#### Task directions:
What is the number of lines in the listing below that contain the word "with"? Give only that number.
** Material for this task follows **
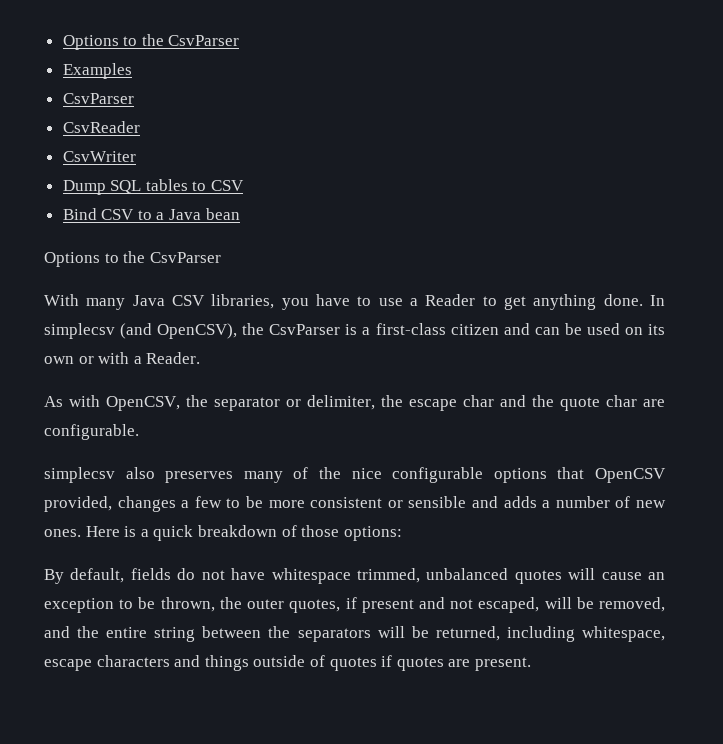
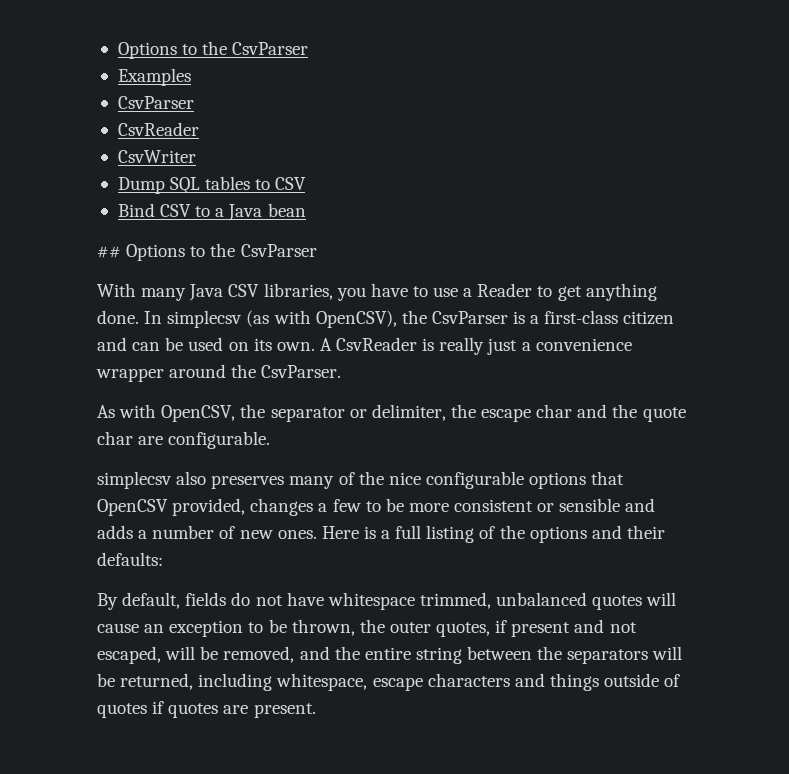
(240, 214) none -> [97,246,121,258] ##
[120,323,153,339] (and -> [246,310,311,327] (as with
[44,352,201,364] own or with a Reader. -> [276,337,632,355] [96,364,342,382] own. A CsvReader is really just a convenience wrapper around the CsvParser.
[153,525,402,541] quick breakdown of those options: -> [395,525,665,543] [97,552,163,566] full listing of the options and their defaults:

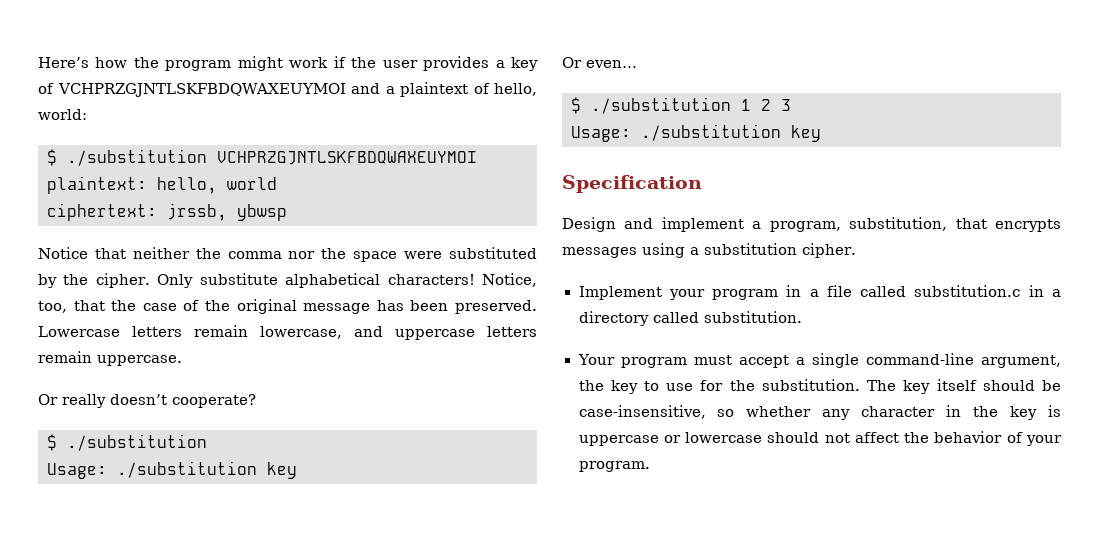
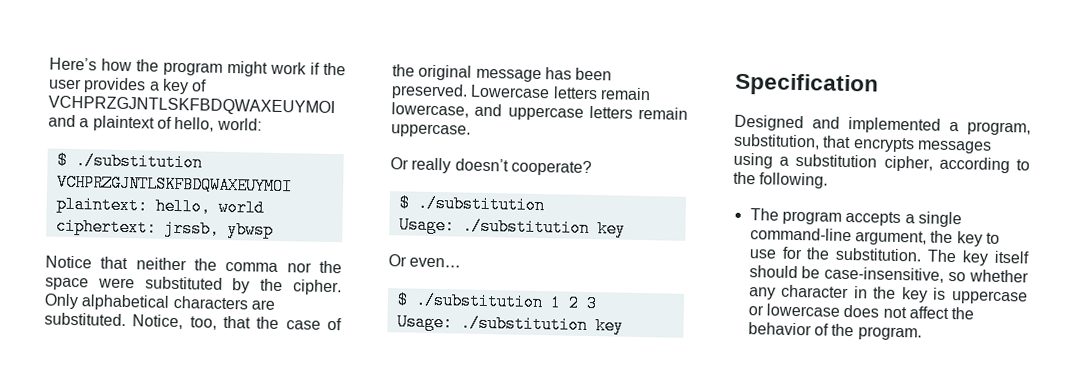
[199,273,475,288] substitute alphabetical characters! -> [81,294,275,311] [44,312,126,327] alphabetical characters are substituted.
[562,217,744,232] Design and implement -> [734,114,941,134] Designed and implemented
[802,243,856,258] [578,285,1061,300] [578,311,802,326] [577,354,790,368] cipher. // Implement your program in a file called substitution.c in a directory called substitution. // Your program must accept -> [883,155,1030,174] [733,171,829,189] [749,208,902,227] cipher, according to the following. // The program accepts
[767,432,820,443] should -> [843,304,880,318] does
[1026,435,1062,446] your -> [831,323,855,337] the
** End of Material for this task **
#### The answer:
2